* Instructions for the task *
Which lines of the records below contain the string "margin"? Report each of them.

* Task input *
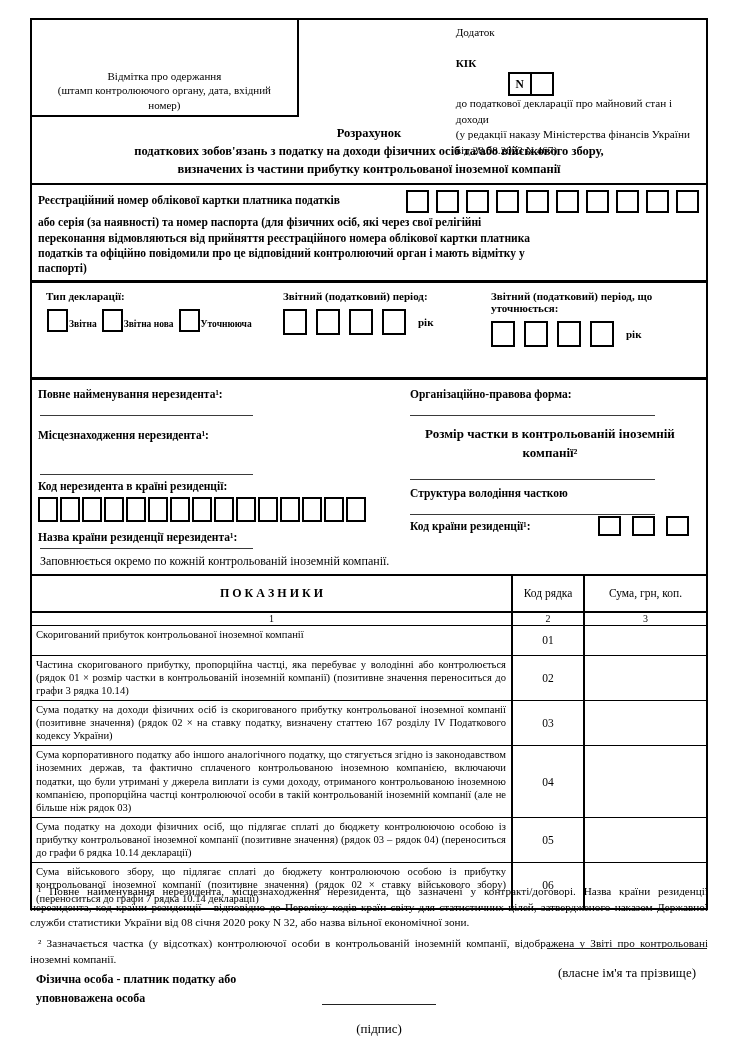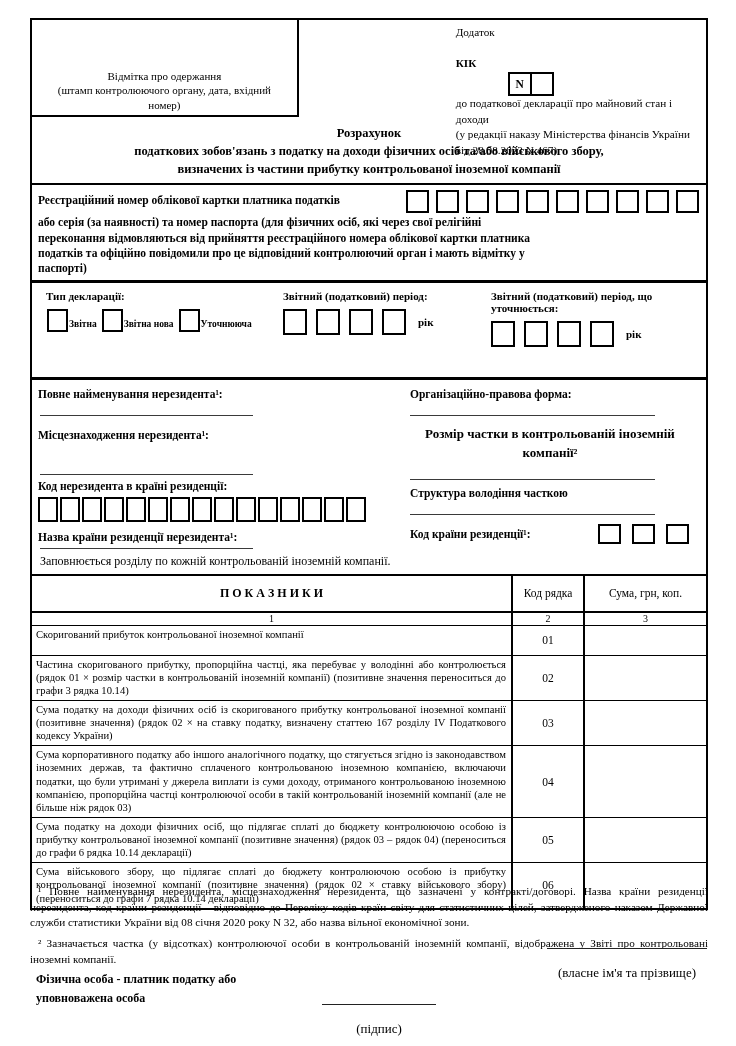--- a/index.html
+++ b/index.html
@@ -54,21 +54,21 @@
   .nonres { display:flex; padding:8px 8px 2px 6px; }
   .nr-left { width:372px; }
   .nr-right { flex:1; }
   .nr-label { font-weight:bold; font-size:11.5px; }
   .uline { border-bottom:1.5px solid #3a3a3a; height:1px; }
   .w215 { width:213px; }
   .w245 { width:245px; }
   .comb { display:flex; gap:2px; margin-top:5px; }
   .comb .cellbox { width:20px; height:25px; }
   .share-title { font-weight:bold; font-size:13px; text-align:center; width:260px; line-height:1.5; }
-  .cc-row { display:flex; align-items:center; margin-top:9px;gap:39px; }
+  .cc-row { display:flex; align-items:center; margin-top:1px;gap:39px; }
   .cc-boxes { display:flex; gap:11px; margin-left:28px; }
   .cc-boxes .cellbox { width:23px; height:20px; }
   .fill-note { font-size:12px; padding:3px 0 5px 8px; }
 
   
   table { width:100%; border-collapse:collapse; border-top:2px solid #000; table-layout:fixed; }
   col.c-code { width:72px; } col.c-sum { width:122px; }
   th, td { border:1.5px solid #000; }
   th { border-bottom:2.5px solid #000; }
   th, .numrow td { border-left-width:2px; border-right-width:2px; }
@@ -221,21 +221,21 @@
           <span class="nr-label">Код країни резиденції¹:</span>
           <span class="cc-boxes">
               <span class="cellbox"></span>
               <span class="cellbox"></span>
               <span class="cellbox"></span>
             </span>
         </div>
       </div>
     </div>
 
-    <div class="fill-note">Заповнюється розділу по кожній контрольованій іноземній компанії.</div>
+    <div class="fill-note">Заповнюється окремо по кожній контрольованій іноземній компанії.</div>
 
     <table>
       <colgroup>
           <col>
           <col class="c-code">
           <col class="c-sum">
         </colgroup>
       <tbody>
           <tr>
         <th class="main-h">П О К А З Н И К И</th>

...

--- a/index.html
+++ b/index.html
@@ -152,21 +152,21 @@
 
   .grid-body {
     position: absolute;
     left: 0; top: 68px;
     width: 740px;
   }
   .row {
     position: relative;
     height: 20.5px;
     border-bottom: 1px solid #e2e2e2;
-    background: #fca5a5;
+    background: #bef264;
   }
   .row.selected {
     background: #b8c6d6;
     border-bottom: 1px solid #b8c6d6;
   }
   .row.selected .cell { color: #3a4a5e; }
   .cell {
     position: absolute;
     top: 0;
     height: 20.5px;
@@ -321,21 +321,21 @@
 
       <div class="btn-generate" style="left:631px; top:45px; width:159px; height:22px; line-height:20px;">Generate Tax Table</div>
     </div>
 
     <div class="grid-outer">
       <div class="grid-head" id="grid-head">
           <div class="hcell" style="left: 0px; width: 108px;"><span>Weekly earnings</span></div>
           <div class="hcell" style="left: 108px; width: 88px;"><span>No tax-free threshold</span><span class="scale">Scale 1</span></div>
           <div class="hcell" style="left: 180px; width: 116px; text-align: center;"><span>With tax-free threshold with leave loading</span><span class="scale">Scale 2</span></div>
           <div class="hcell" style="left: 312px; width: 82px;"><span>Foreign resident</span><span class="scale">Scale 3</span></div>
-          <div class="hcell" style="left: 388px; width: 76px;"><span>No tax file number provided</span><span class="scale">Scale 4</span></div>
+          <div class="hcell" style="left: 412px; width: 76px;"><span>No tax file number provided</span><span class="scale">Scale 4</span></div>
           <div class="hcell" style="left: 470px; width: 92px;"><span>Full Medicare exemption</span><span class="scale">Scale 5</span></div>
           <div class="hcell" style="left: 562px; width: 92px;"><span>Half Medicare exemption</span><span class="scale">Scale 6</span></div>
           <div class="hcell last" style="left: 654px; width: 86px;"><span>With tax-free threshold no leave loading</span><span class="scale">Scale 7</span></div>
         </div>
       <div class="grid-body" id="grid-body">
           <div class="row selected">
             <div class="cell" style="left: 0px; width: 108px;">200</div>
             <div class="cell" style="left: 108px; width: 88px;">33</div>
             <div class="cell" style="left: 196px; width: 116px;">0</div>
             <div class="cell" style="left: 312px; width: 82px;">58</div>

* Response *
   .comb { display:flex; gap:2px; margin-top:5px; }
-  .cc-row { display:flex; align-items:center; margin-top:9px;gap:39px; }
+  .cc-row { display:flex; align-items:center; margin-top:1px;gap:39px; }
   .cc-boxes { display:flex; gap:11px; margin-left:28px; }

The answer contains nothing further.